Data listing START

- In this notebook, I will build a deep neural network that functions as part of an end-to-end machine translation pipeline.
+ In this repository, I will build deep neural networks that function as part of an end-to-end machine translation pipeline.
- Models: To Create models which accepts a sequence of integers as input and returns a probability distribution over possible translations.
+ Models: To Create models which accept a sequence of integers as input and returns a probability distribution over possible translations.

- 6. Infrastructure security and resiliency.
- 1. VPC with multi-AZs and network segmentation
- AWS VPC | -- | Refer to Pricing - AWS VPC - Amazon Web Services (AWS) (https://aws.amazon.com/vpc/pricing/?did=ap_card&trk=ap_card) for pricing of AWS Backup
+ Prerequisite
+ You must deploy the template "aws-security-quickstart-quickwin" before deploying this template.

Data listing END
Data listing START

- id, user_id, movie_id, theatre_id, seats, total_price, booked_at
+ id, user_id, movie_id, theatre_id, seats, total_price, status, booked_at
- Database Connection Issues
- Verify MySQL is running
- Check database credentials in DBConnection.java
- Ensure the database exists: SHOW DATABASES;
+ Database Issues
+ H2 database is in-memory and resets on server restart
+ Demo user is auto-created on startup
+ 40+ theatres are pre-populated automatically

Data listing END
Data listing START

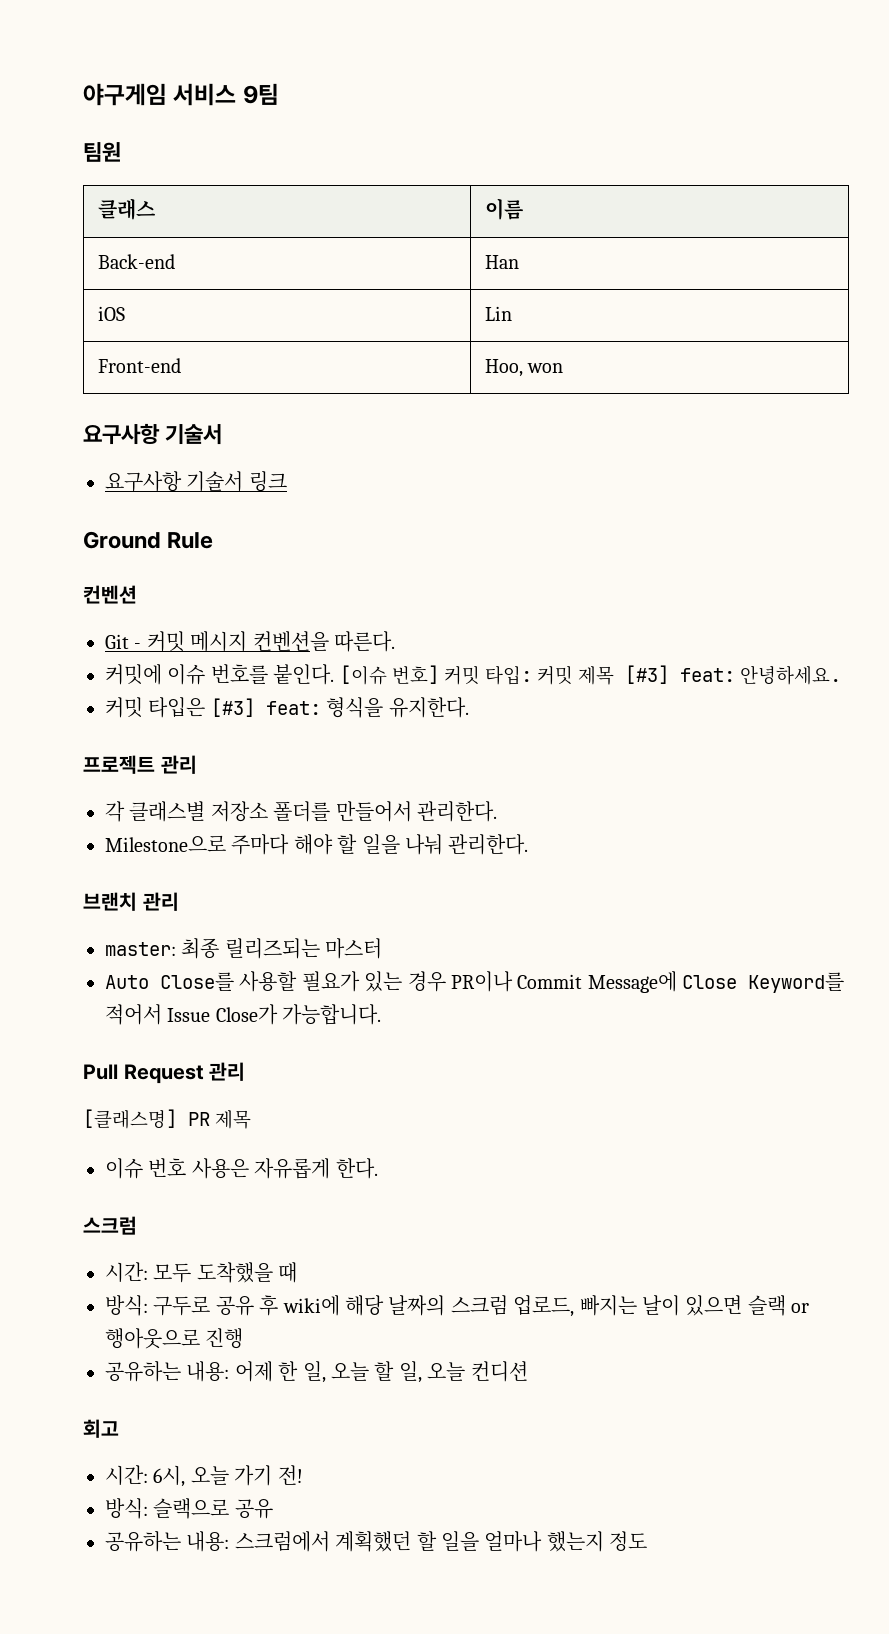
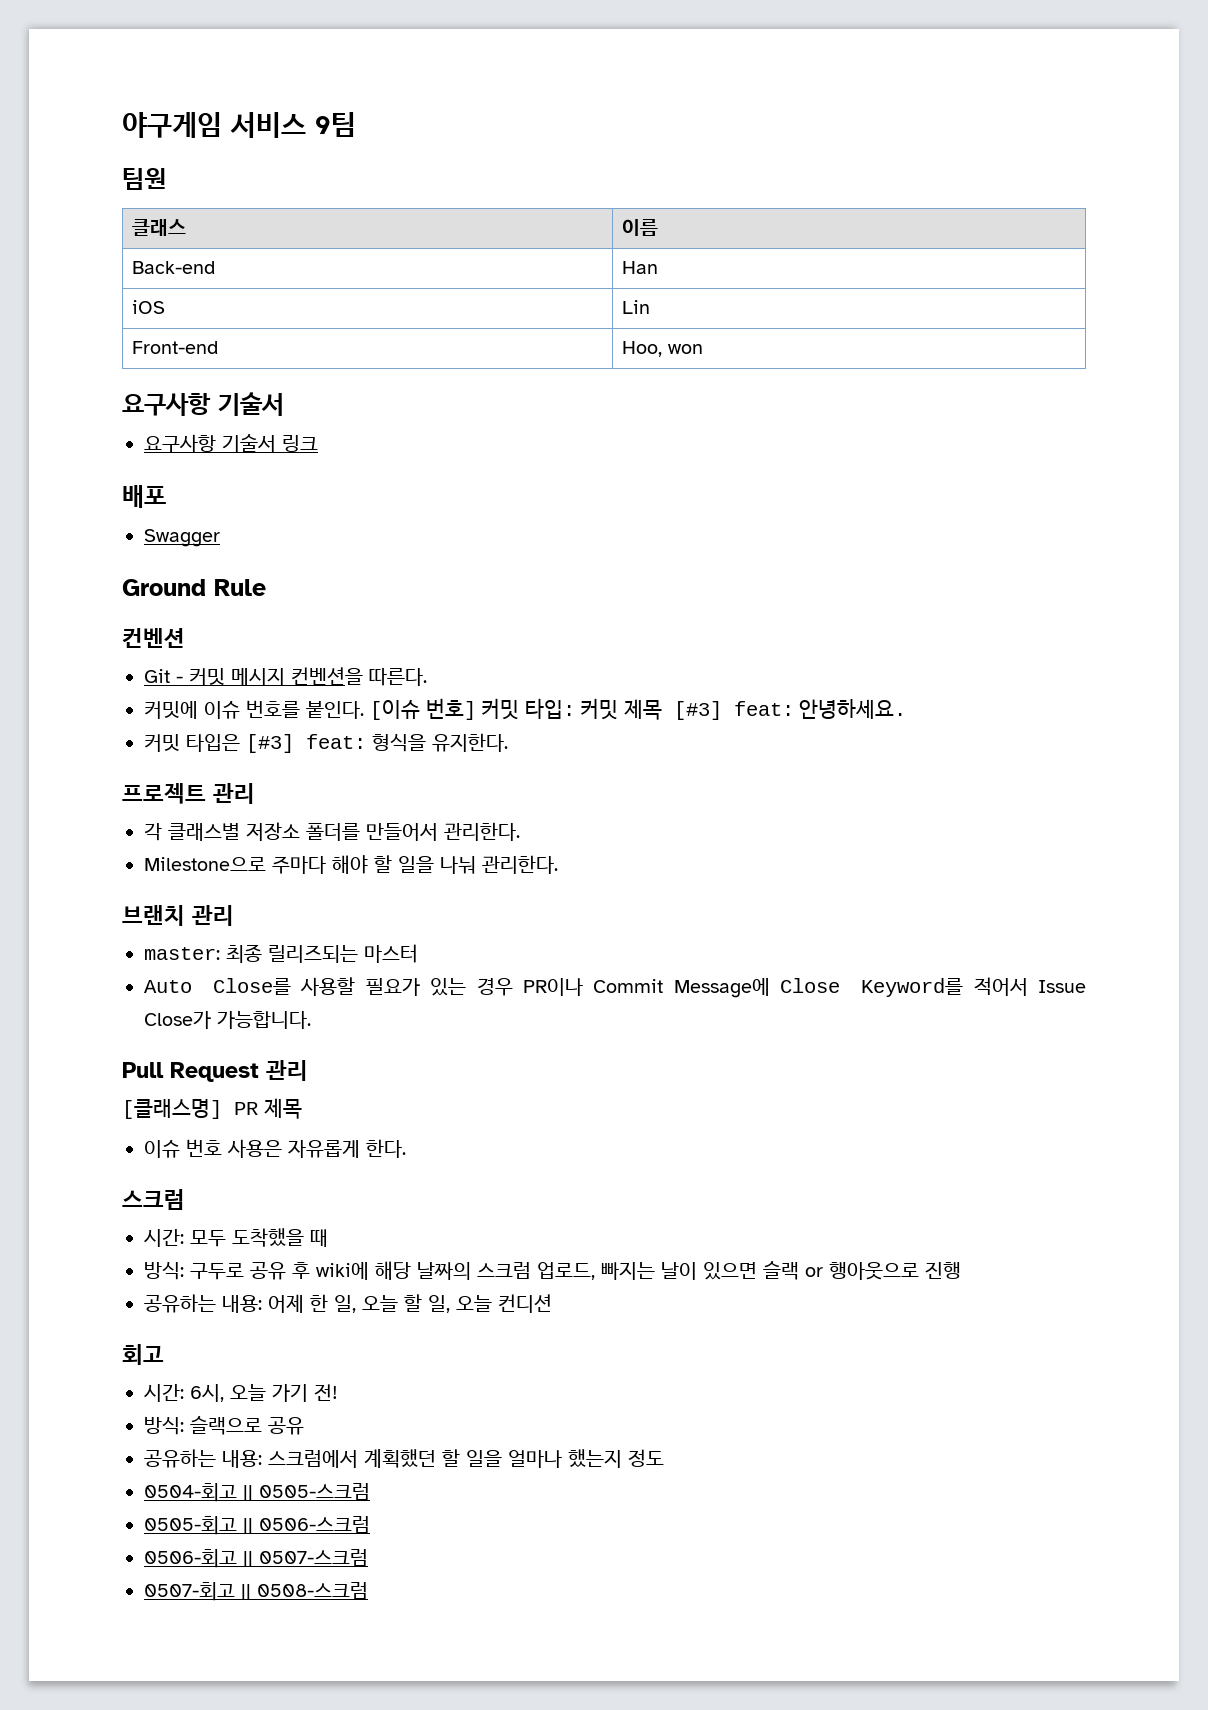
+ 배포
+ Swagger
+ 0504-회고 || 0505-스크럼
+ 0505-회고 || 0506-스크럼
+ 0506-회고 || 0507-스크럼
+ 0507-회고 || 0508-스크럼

Data listing END

**Task details**:
Go to the line in the material above that contains "seats, total_price, booked_at" and copy exactly from there through the line that contains "are pre-populated automatically", stopping after it.

**Exercise answer**:
- id, user_id, movie_id, theatre_id, seats, total_price, booked_at
+ id, user_id, movie_id, theatre_id, seats, total_price, status, booked_at
- Database Connection Issues
- Verify MySQL is running
- Check database credentials in DBConnection.java
- Ensure the database exists: SHOW DATABASES;
+ Database Issues
+ H2 database is in-memory and resets on server restart
+ Demo user is auto-created on startup
+ 40+ theatres are pre-populated automatically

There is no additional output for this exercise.